ABOUT THIS EXERCISE:
From top to bottom, retype the data exactly, passing over any picture.

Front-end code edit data
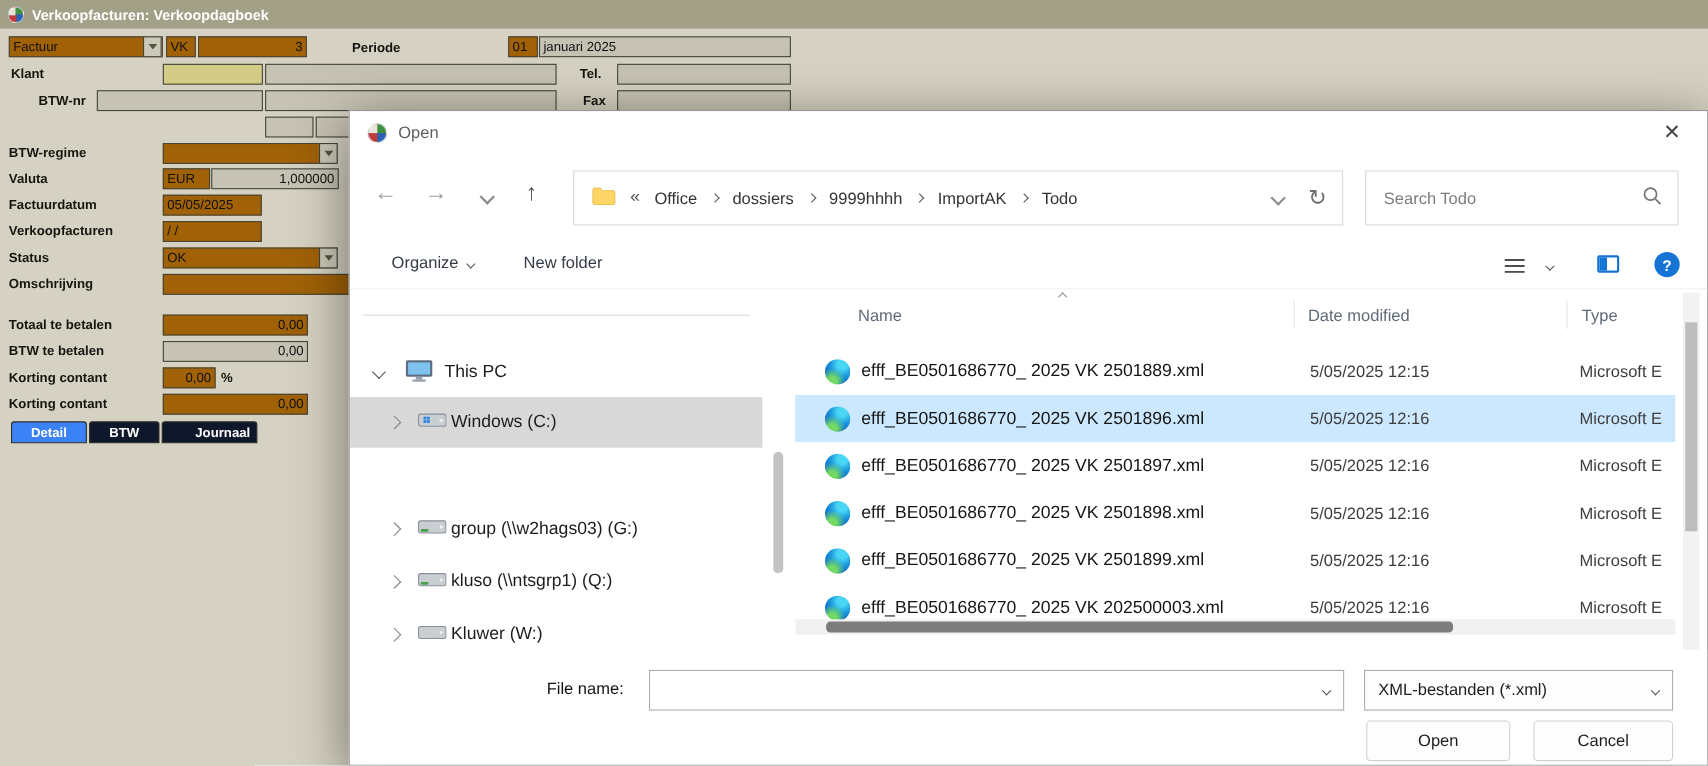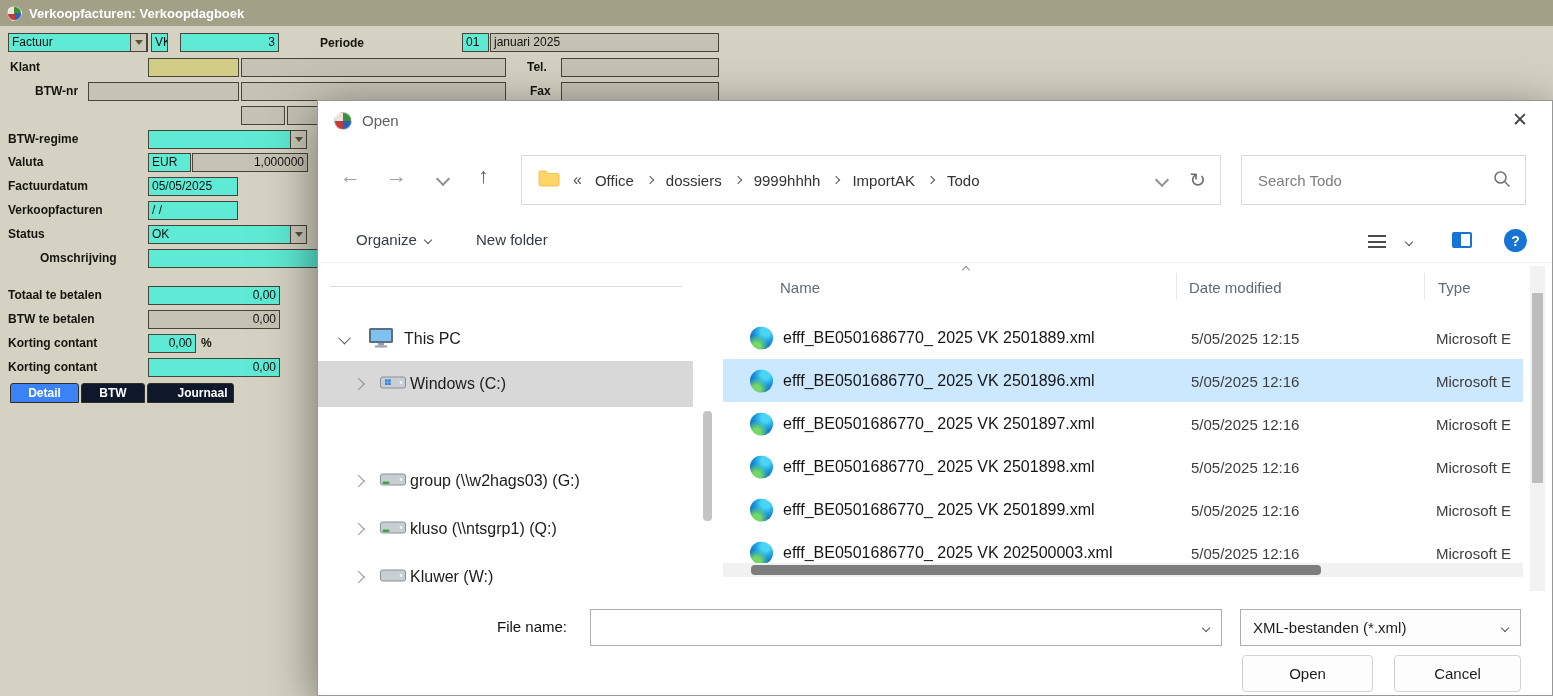--- a/index.html
+++ b/index.html
@@ -15,7 +15,7 @@
      background:conic-gradient(#3f8f3f 0 90deg,#2b62b5 90deg 180deg,#c23b3b 180deg 270deg,#e8e4da 270deg 360deg);
      border:1px solid rgba(255,255,255,.55);box-sizing:border-box;}
   .lbl{position:absolute;font-size:12px;font-weight:bold;color:#15150f;white-space:nowrap;}
-  .fld{position:absolute;height:19px;box-sizing:border-box;border:1px solid #45453a;background:#5eead4;
+  .fld{position:absolute;height:19px;box-sizing:border-box;border:1px solid #45453a;background:#a16207;
      font-size:12px;line-height:15px;padding:1px 3px;white-space:nowrap;overflow:hidden;color:#111;}
   .fld.gray{background:#c7c3b4;}
   .fld.yellow{background:#d2cc86;}

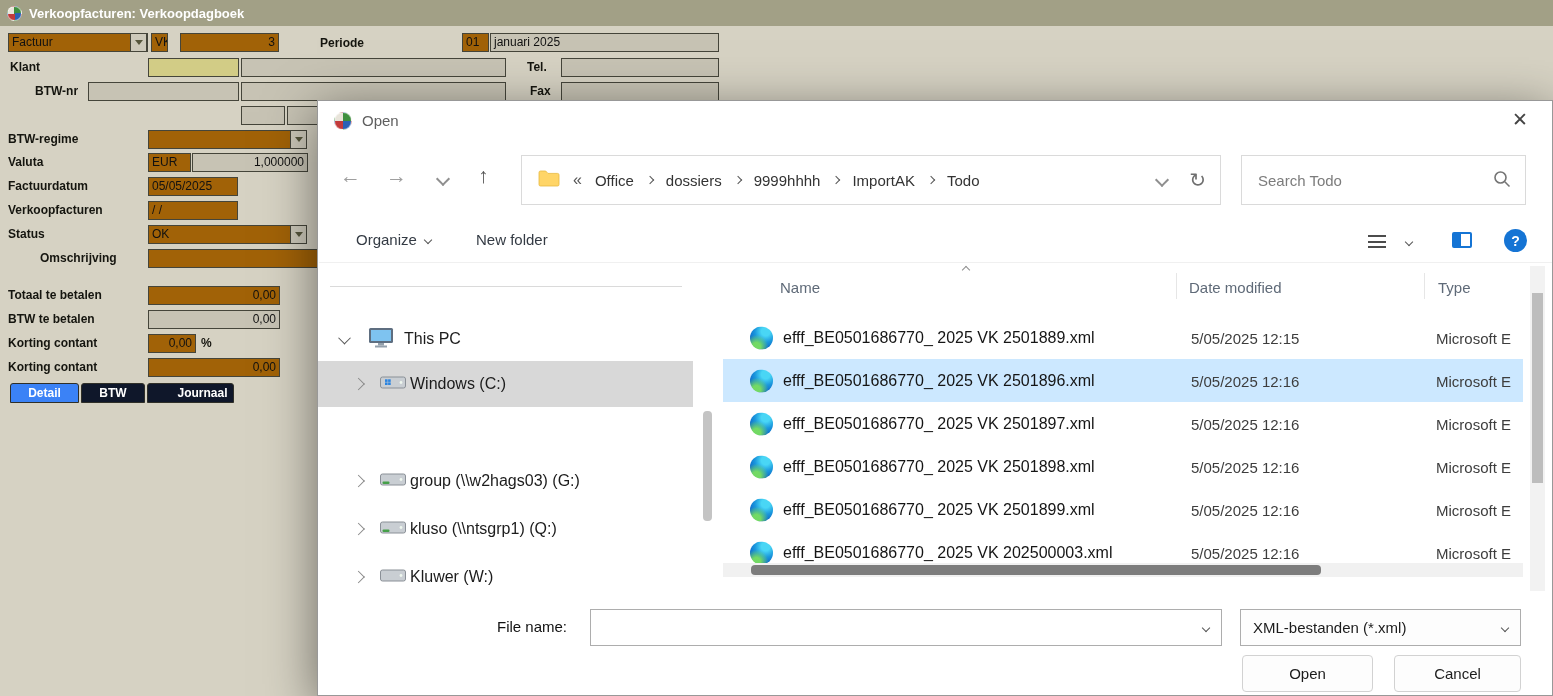--- a/index.html
+++ b/index.html
@@ -118,7 +118,7 @@
   <div class="combo-btn" style="left:130px;top:33px;">
       <span class="tri-down"></span>
     </div>
-  <div class="fld" style="left:151px;top:33px;width:17px;">VK</div>
+  <div class="fld" style="left:151px;top:33px;width:27px;">VK</div>
   <div class="fld right" style="left:180px;top:33px;width:99px;">3</div>
   <div class="lbl" style="left:320px;top:36px;">Periode</div>
   <div class="fld" style="left:462px;top:33px;width:27px;">01</div>

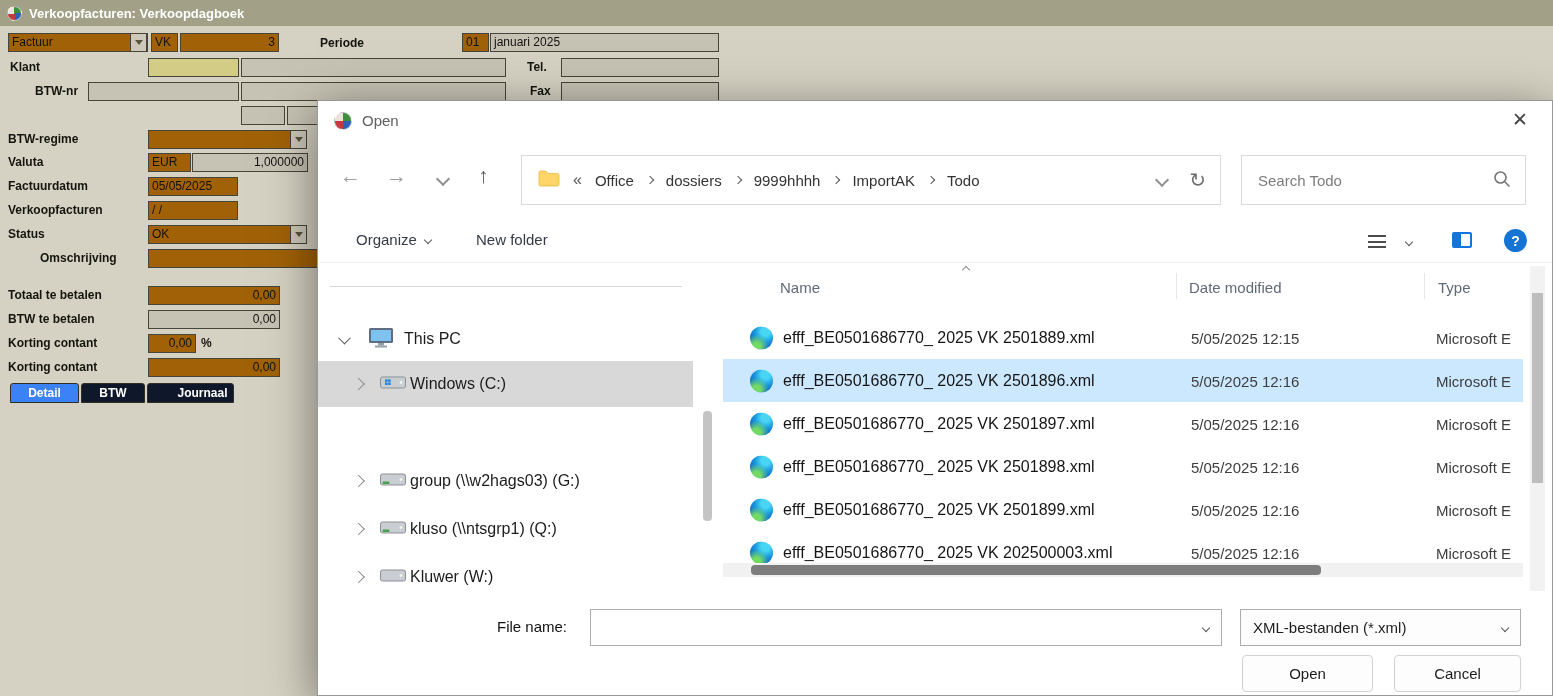--- a/index.html
+++ b/index.html
@@ -161,7 +161,7 @@
       <span class="tri-down"></span>
     </div>
 
-  <div class="lbl" style="left:8px;top:251px;margin-left:32px;">Omschrijving</div>
+  <div class="lbl" style="left:8px;top:251px;">Omschrijving</div>
   <div class="fld" style="left:148px;top:249px;width:170px;"></div>
 
   <div class="lbl" style="left:8px;top:288px;">Totaal te betalen</div>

WRITTEN RESPONSE:
--- a/index.html
+++ b/index.html
@@ -15,7 +15,7 @@
      background:conic-gradient(#3f8f3f 0 90deg,#2b62b5 90deg 180deg,#c23b3b 180deg 270deg,#e8e4da 270deg 360deg);
      border:1px solid rgba(255,255,255,.55);box-sizing:border-box;}
   .lbl{position:absolute;font-size:12px;font-weight:bold;color:#15150f;white-space:nowrap;}
-  .fld{position:absolute;height:19px;box-sizing:border-box;border:1px solid #45453a;background:#5eead4;
+  .fld{position:absolute;height:19px;box-sizing:border-box;border:1px solid #45453a;background:#a16207;
      font-size:12px;line-height:15px;padding:1px 3px;white-space:nowrap;overflow:hidden;color:#111;}
   .fld.gray{background:#c7c3b4;}
   .fld.yellow{background:#d2cc86;}

--- a/index.html
+++ b/index.html
@@ -118,7 +118,7 @@
   <div class="combo-btn" style="left:130px;top:33px;">
       <span class="tri-down"></span>
     </div>
-  <div class="fld" style="left:151px;top:33px;width:17px;">VK</div>
+  <div class="fld" style="left:151px;top:33px;width:27px;">VK</div>
   <div class="fld right" style="left:180px;top:33px;width:99px;">3</div>
   <div class="lbl" style="left:320px;top:36px;">Periode</div>
   <div class="fld" style="left:462px;top:33px;width:27px;">01</div>

--- a/index.html
+++ b/index.html
@@ -161,7 +161,7 @@
       <span class="tri-down"></span>
     </div>
 
-  <div class="lbl" style="left:8px;top:251px;margin-left:32px;">Omschrijving</div>
+  <div class="lbl" style="left:8px;top:251px;">Omschrijving</div>
   <div class="fld" style="left:148px;top:249px;width:170px;"></div>
 
   <div class="lbl" style="left:8px;top:288px;">Totaal te betalen</div>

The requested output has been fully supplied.